[Source data]

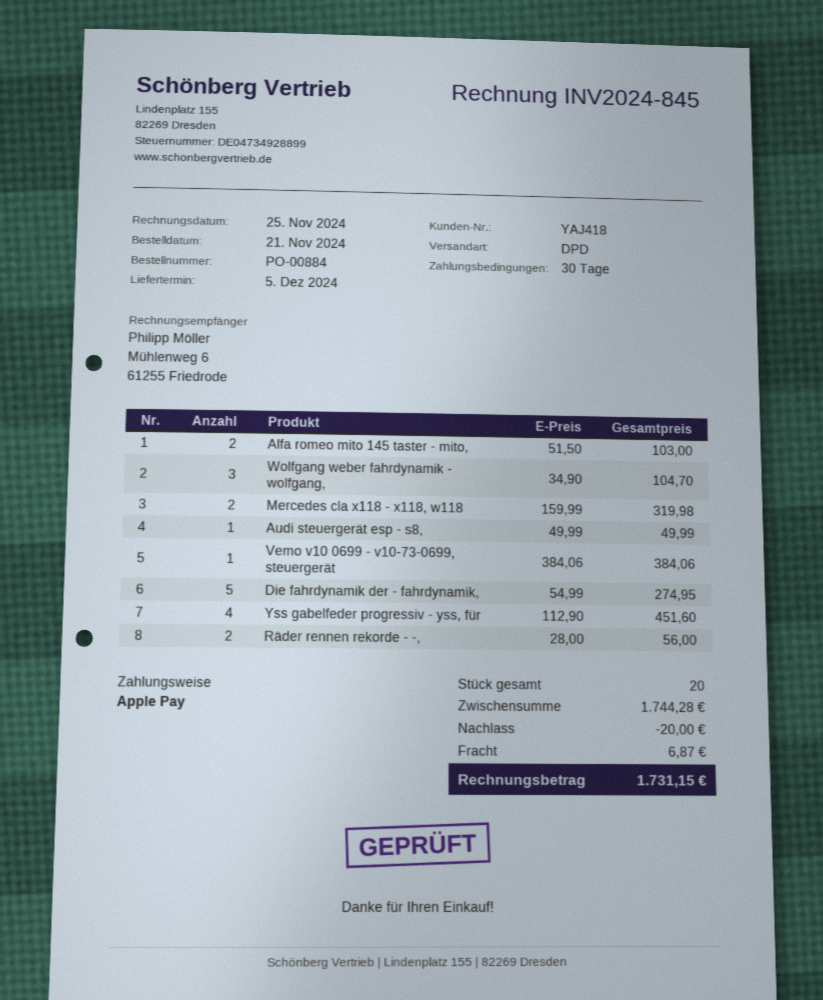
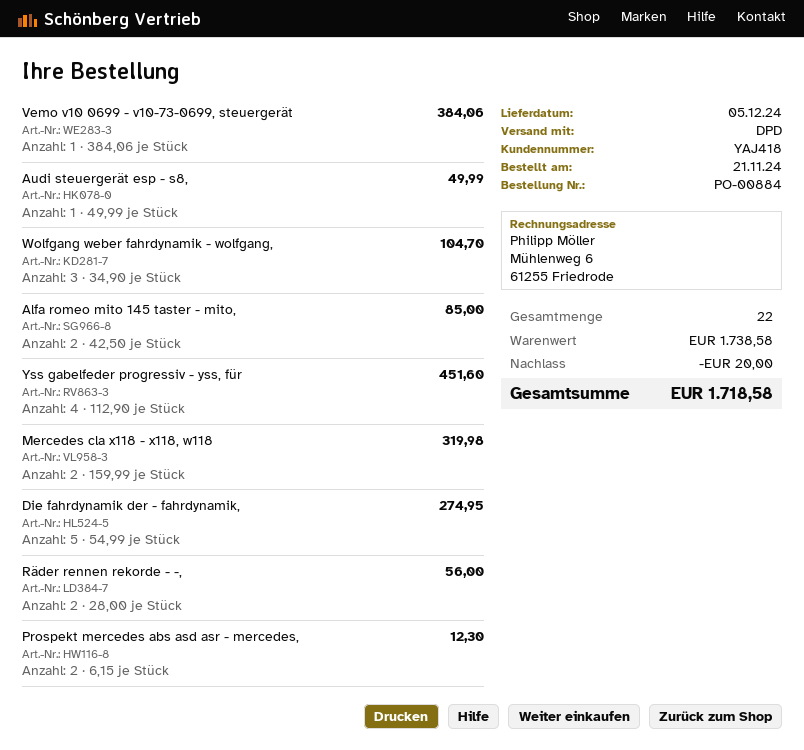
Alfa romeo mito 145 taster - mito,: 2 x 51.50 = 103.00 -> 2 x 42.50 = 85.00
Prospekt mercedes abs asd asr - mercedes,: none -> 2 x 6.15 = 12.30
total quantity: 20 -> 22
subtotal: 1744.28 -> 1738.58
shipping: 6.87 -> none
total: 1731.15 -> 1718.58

---

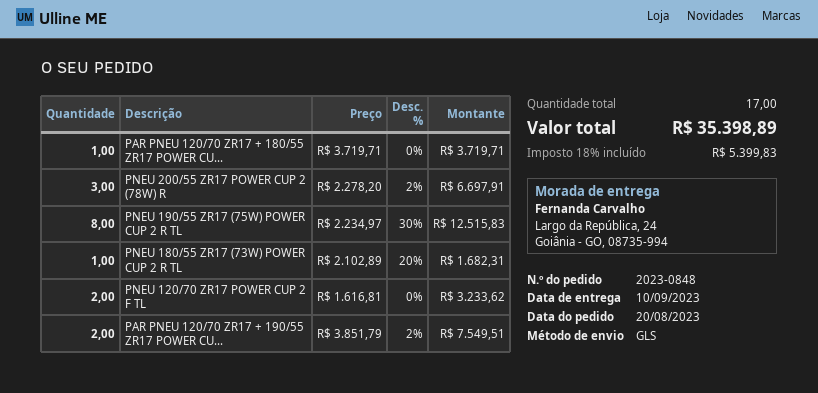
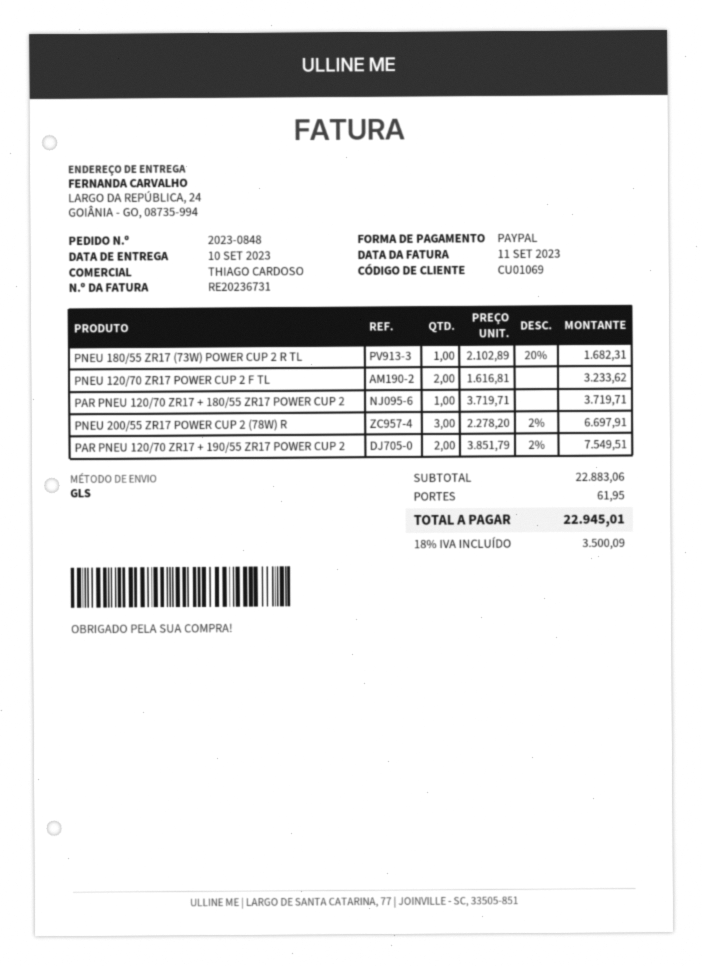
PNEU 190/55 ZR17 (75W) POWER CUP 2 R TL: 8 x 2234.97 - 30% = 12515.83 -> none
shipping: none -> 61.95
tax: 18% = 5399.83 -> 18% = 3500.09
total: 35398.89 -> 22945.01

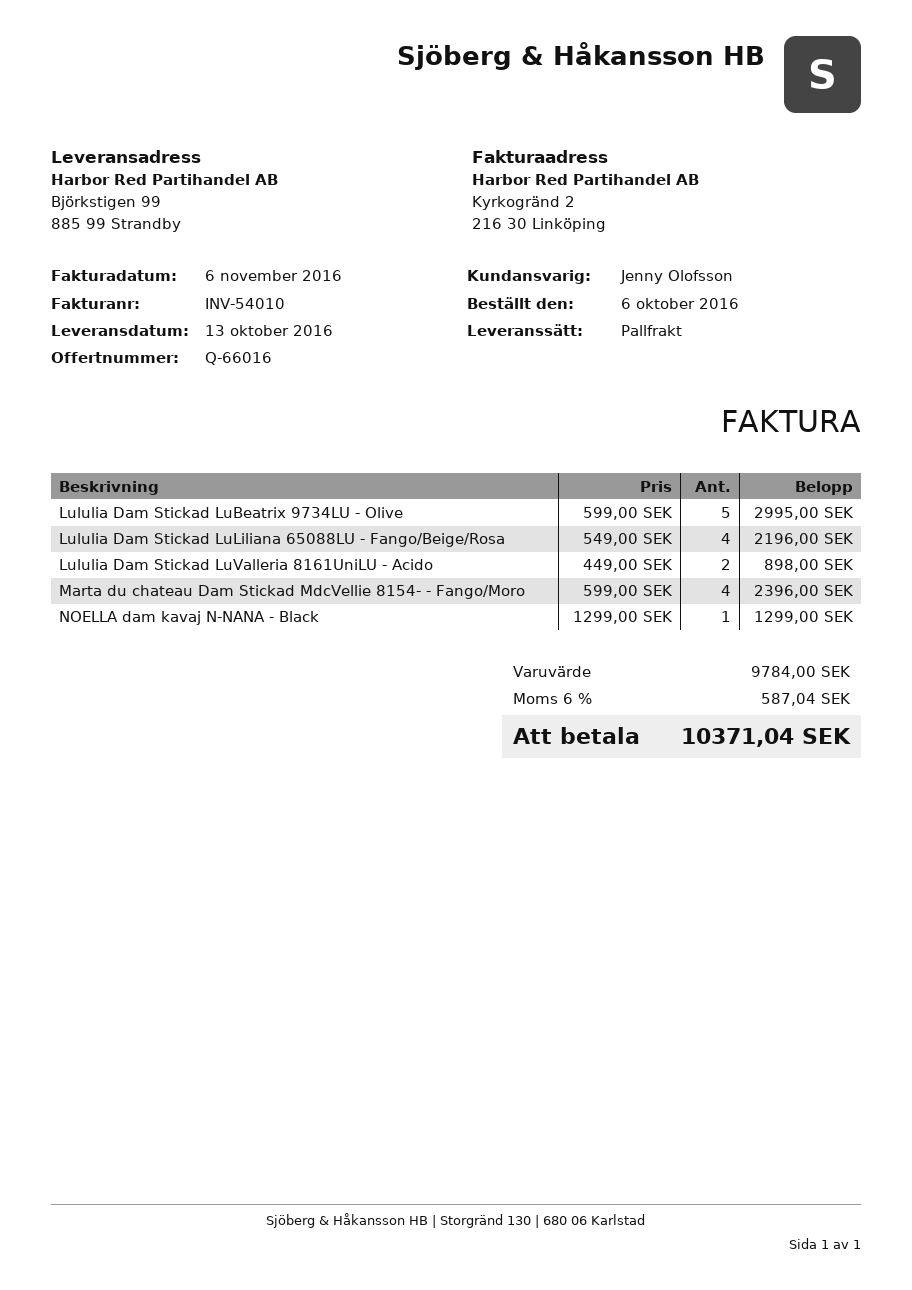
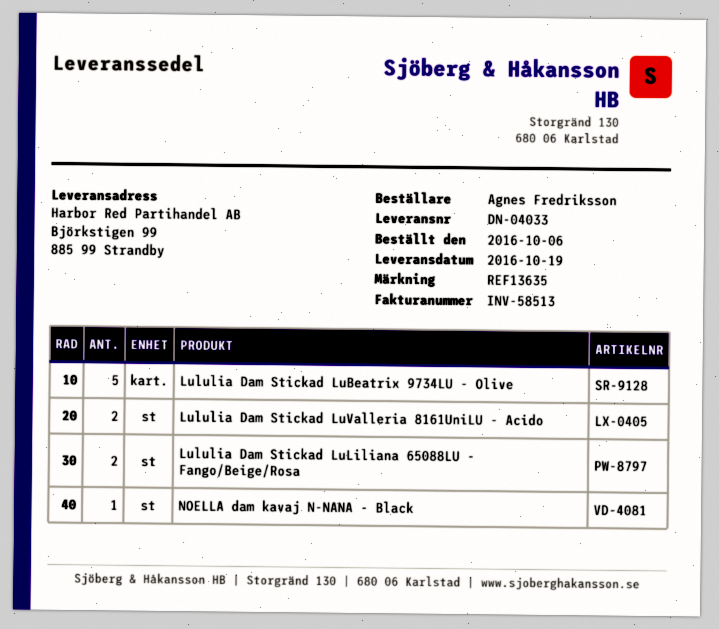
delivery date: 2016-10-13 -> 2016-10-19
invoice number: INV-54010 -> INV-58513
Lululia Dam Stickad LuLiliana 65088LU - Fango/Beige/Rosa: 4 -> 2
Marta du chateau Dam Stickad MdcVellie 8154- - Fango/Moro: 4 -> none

# [Task brief]
Starting at the line above that contains "Alfa romeo mito", write out each line exactly until the line that contains "total: 1731.15 -> 1718.58" has been written, and stop there.

# [Problem solution]
Alfa romeo mito 145 taster - mito,: 2 x 51.50 = 103.00 -> 2 x 42.50 = 85.00
Prospekt mercedes abs asd asr - mercedes,: none -> 2 x 6.15 = 12.30
total quantity: 20 -> 22
subtotal: 1744.28 -> 1738.58
shipping: 6.87 -> none
total: 1731.15 -> 1718.58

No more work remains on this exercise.